| EXERCISE BRIEF |
When duplicating the records beneath this instruction, omit every picture and keep all else exact.

| INFORMATION |
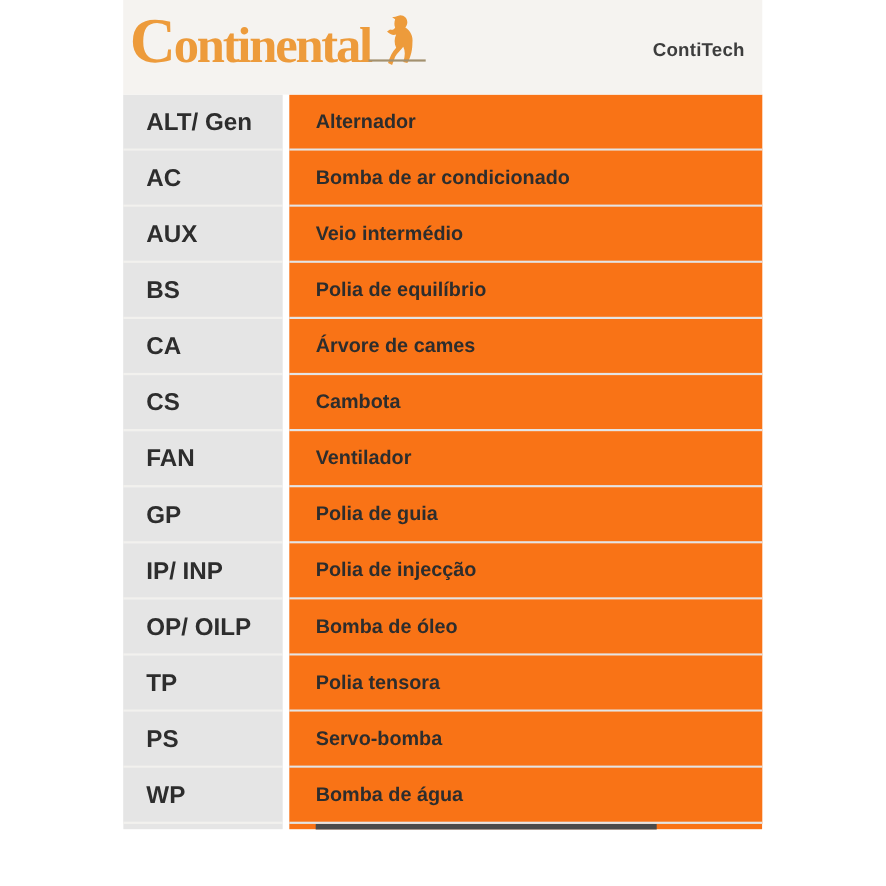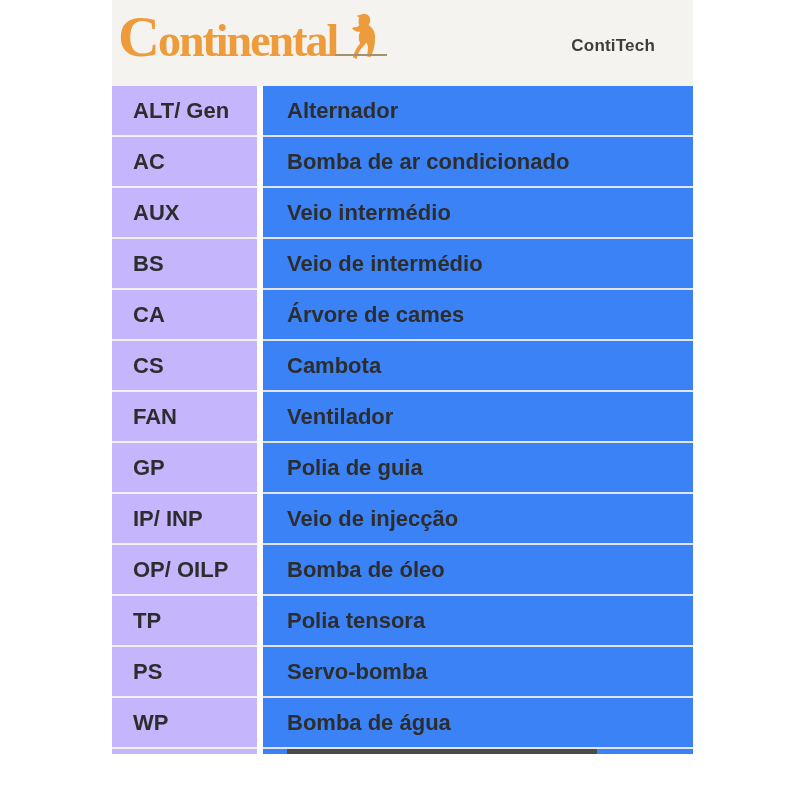--- a/index.html
+++ b/index.html
@@ -55,7 +55,7 @@
   }
   .subbrand {
     position: absolute;
-    right: 38px; top: 36px;
+    right: 16px; top: 36px;
     font-weight: bold;
     font-size: 17px;
     letter-spacing: 0.2px;

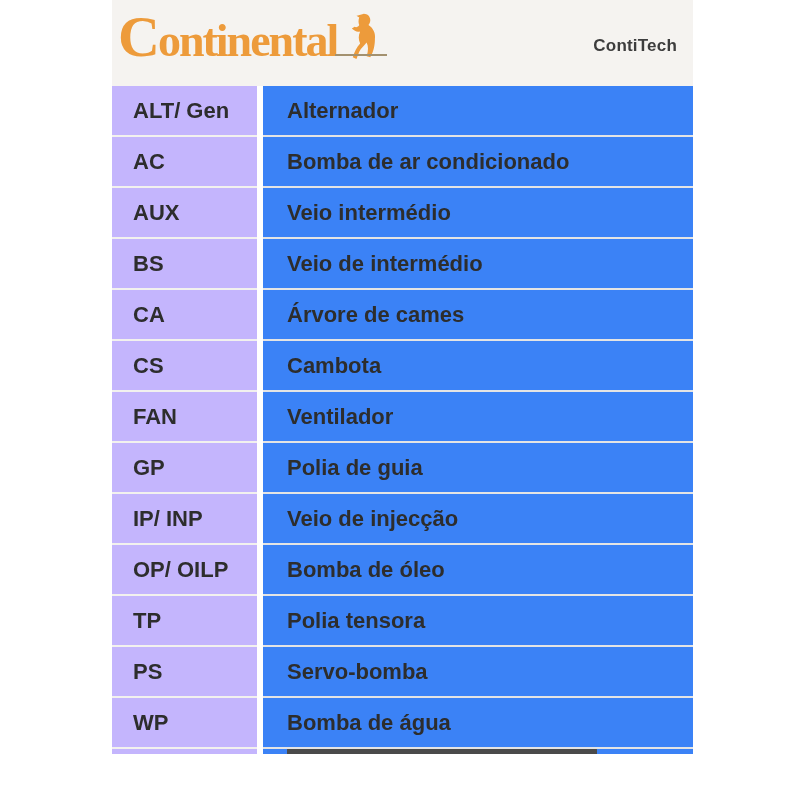--- a/index.html
+++ b/index.html
@@ -68,7 +68,7 @@
   .abbr {
     width: 145px;
     box-sizing: border-box;
-    background: #c4b5fd;
+    background: #e5e5e5;
     border-bottom: 2px solid #f2f1ee;
     margin-right: 6px;
     padding-left: 21px;

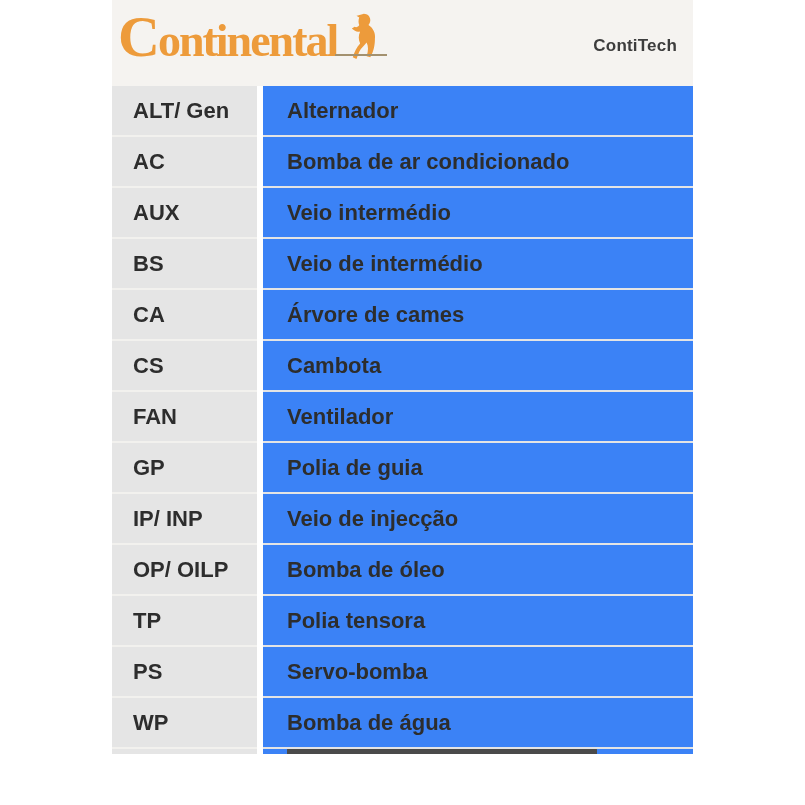--- a/index.html
+++ b/index.html
@@ -80,11 +80,11 @@
   .desc {
     flex: 1;
     box-sizing: border-box;
-    background: #3b82f6;
+    background: #f97316;
     border-bottom: 2px solid #e4e4e4;
     padding-left: 24px;
     display: flex; align-items: center;
-    font-weight: bold; font-size: 22px;
+    font-weight: bold; font-size: 18px;
     color: #2d2d2d;
     white-space: nowrap;
   }

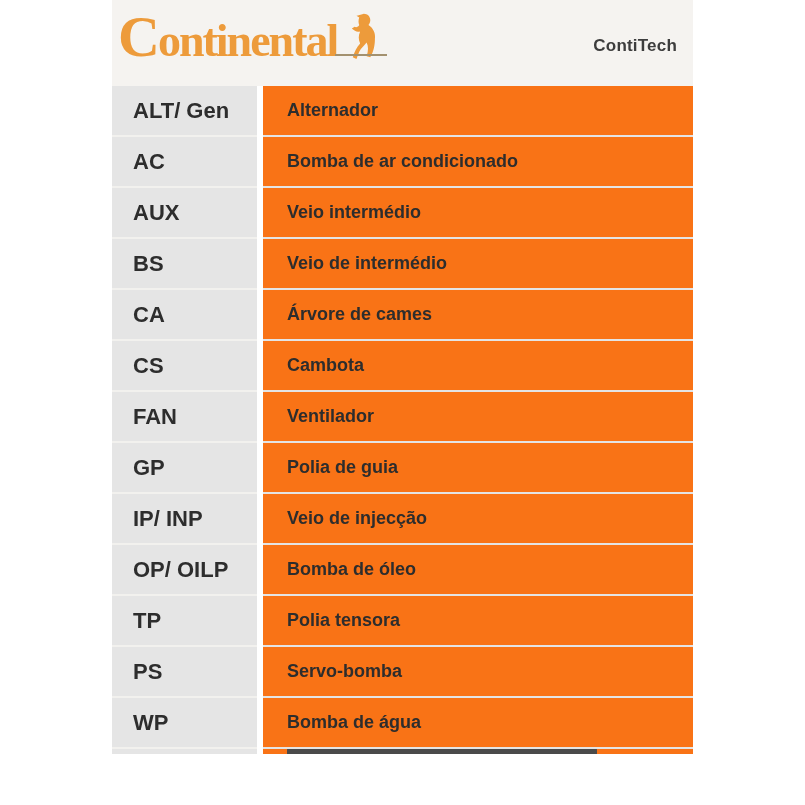--- a/index.html
+++ b/index.html
@@ -135,7 +135,7 @@
     </div>
     <div class="lrow">
       <div class="abbr">BS</div>
-      <div class="desc">Veio de intermédio</div>
+      <div class="desc">Polia de equilíbrio</div>
     </div>
     <div class="lrow">
       <div class="abbr">CA</div>

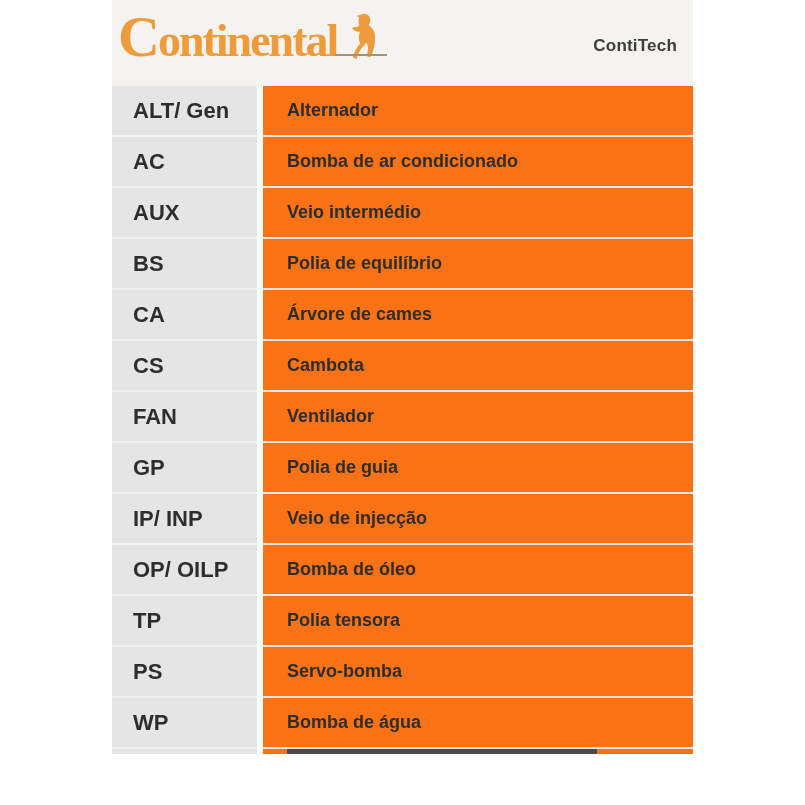--- a/index.html
+++ b/index.html
@@ -155,7 +155,7 @@
     </div>
     <div class="lrow">
       <div class="abbr">IP/ INP</div>
-      <div class="desc">Veio de injecção</div>
+      <div class="desc">Polia de injecção</div>
     </div>
     <div class="lrow">
       <div class="abbr">OP/ OILP</div>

| OUTPUT BELOW |
--- a/index.html
+++ b/index.html
@@ -55,7 +55,7 @@
   }
   .subbrand {
     position: absolute;
-    right: 38px; top: 36px;
+    right: 16px; top: 36px;
     font-weight: bold;
     font-size: 17px;
     letter-spacing: 0.2px;

--- a/index.html
+++ b/index.html
@@ -68,7 +68,7 @@
   .abbr {
     width: 145px;
     box-sizing: border-box;
-    background: #c4b5fd;
+    background: #e5e5e5;
     border-bottom: 2px solid #f2f1ee;
     margin-right: 6px;
     padding-left: 21px;

--- a/index.html
+++ b/index.html
@@ -80,11 +80,11 @@
   .desc {
     flex: 1;
     box-sizing: border-box;
-    background: #3b82f6;
+    background: #f97316;
     border-bottom: 2px solid #e4e4e4;
     padding-left: 24px;
     display: flex; align-items: center;
-    font-weight: bold; font-size: 22px;
+    font-weight: bold; font-size: 18px;
     color: #2d2d2d;
     white-space: nowrap;
   }

--- a/index.html
+++ b/index.html
@@ -135,7 +135,7 @@
     </div>
     <div class="lrow">
       <div class="abbr">BS</div>
-      <div class="desc">Veio de intermédio</div>
+      <div class="desc">Polia de equilíbrio</div>
     </div>
     <div class="lrow">
       <div class="abbr">CA</div>

--- a/index.html
+++ b/index.html
@@ -155,7 +155,7 @@
     </div>
     <div class="lrow">
       <div class="abbr">IP/ INP</div>
-      <div class="desc">Veio de injecção</div>
+      <div class="desc">Polia de injecção</div>
     </div>
     <div class="lrow">
       <div class="abbr">OP/ OILP</div>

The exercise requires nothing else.